## [The data]
•••

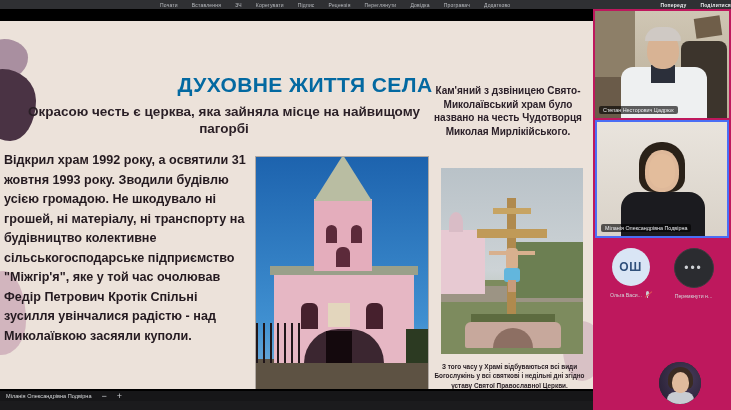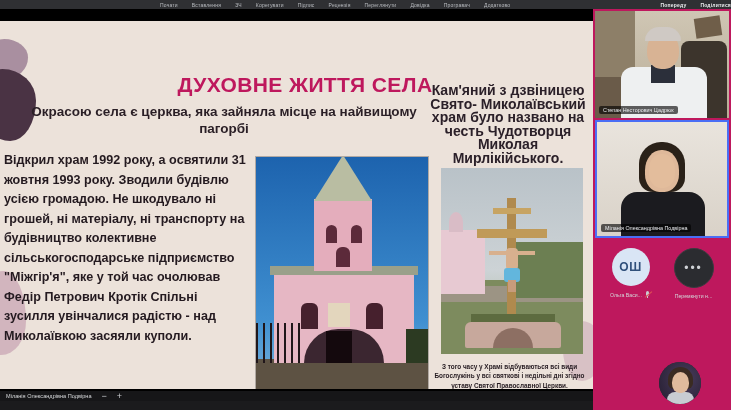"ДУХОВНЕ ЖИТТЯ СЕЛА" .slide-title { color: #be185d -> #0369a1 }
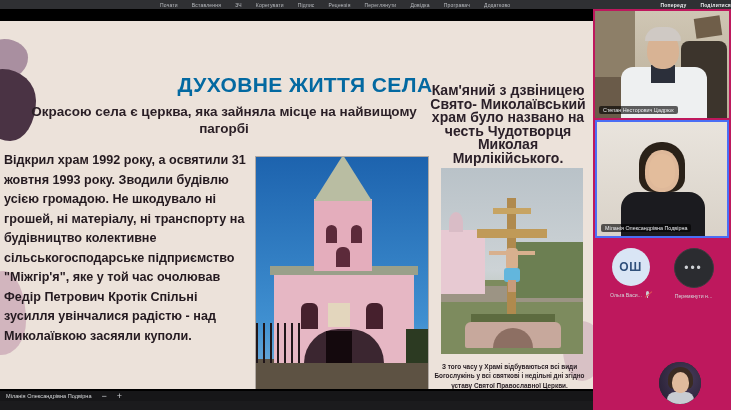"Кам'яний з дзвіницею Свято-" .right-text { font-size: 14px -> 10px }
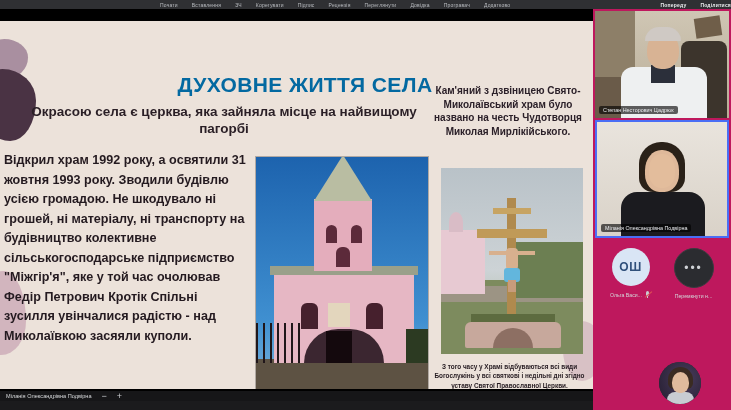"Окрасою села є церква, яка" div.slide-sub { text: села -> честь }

•••

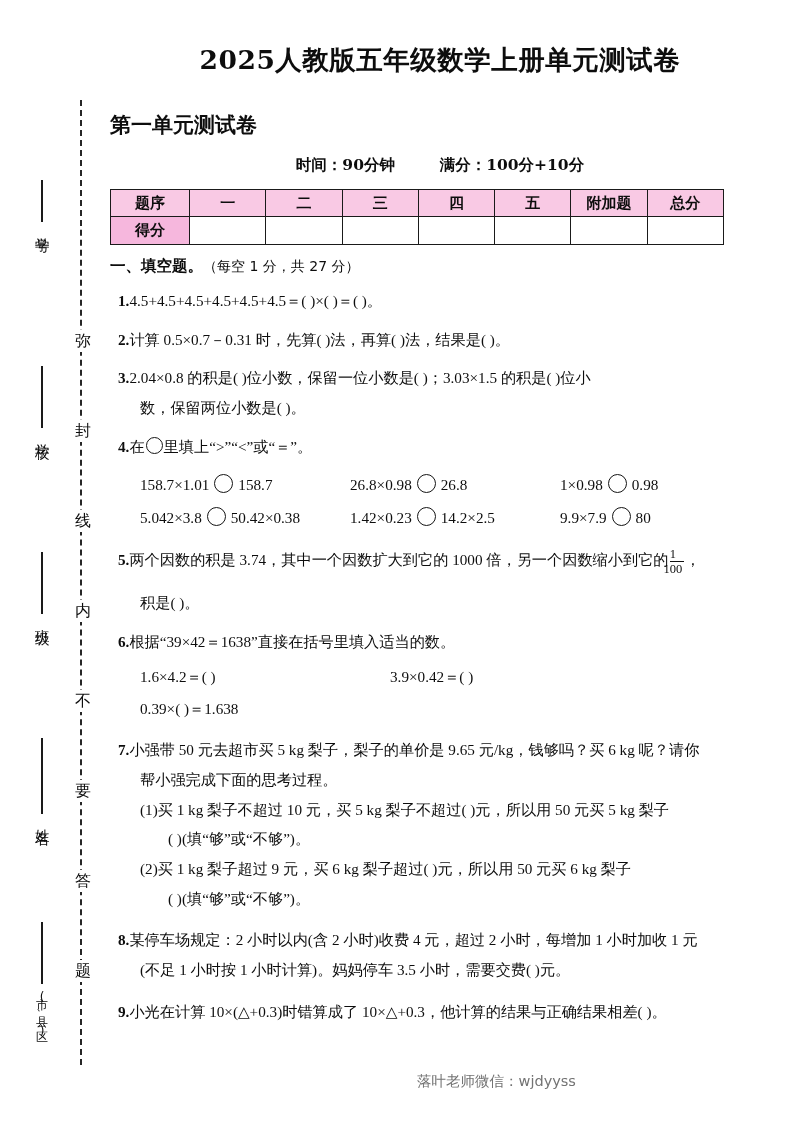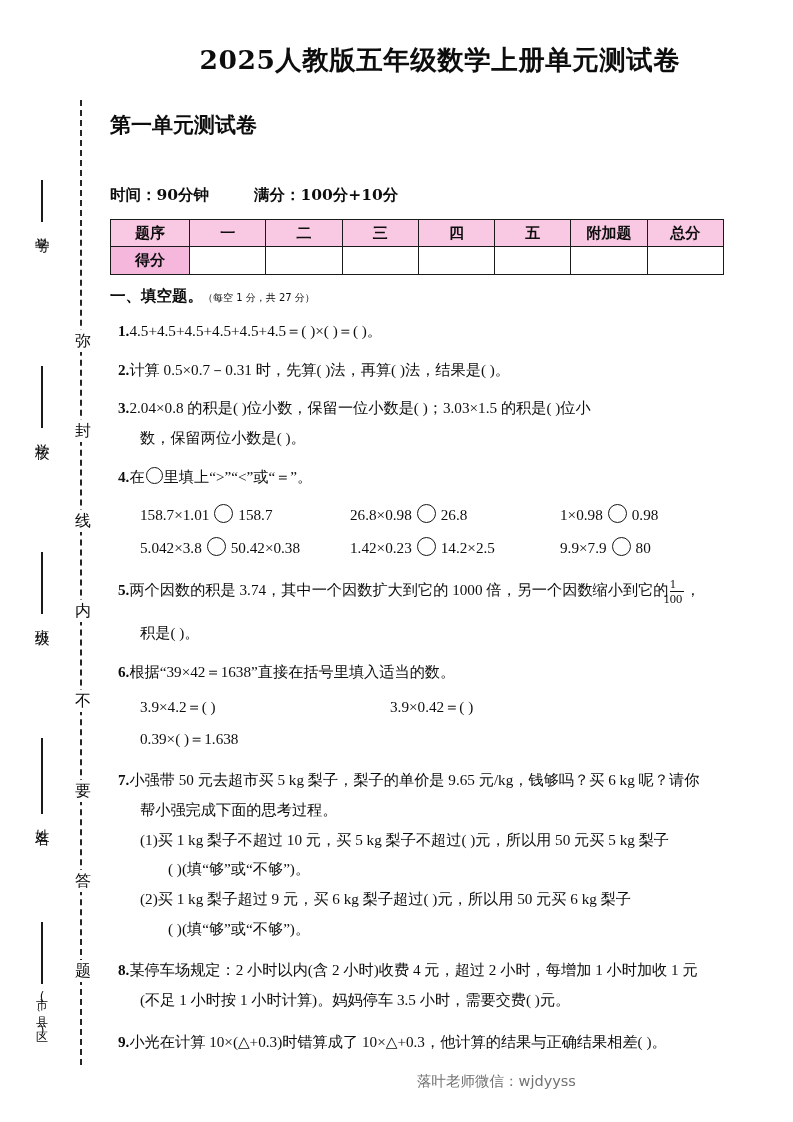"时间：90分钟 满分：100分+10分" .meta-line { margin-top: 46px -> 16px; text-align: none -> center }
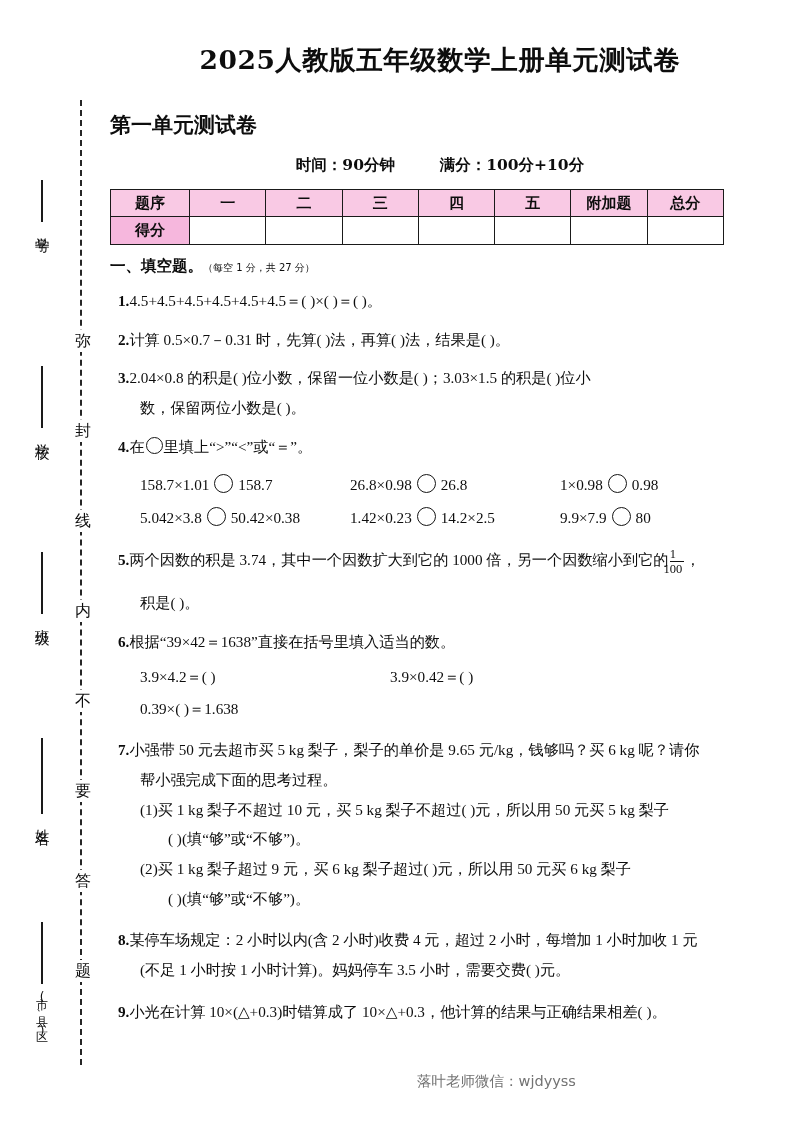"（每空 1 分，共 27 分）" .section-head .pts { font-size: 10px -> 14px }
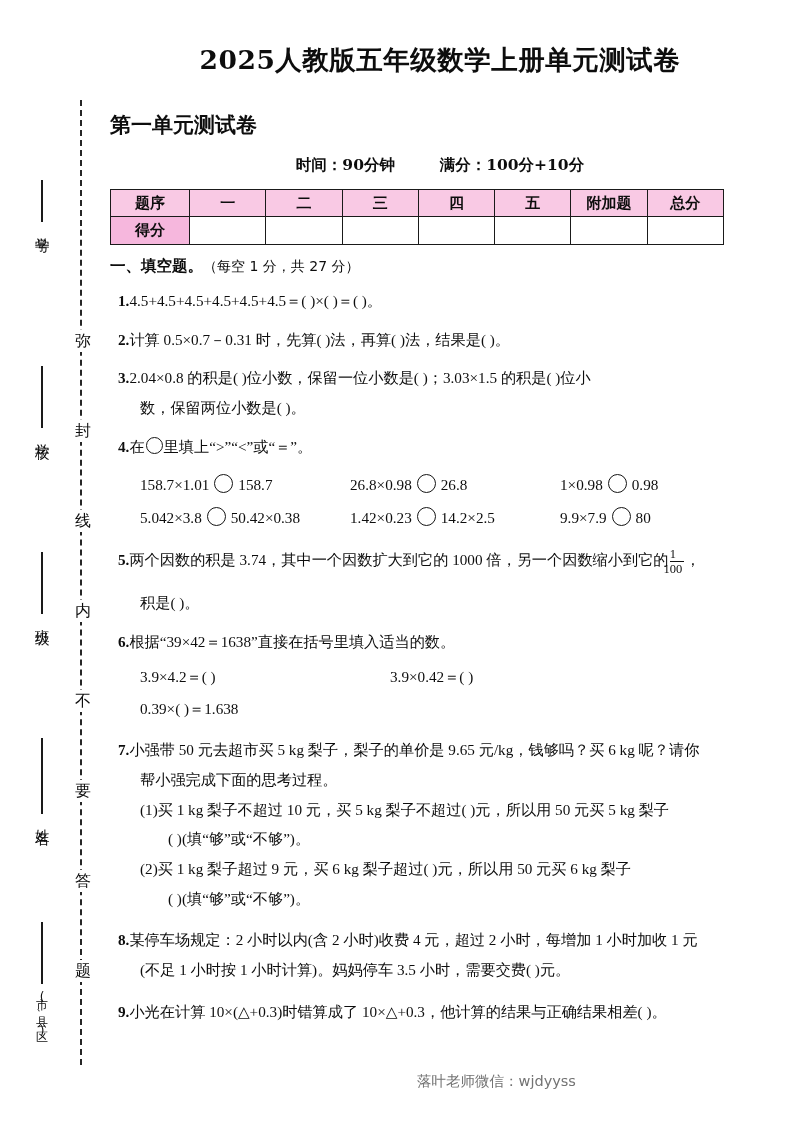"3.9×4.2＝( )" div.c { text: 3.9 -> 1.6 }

•••

## [About this task]
Pictures are to be left out. Write out only the lines above starting at the one with "color: #be185d ->" and ending at the one with "text: села ->", both lines included, exactly.

## [Output]
"ДУХОВНЕ ЖИТТЯ СЕЛА" .slide-title { color: #be185d -> #0369a1 }
"Кам'яний з дзвіницею Свято-" .right-text { font-size: 14px -> 10px }
"Окрасою села є церква, яка" div.slide-sub { text: села -> честь }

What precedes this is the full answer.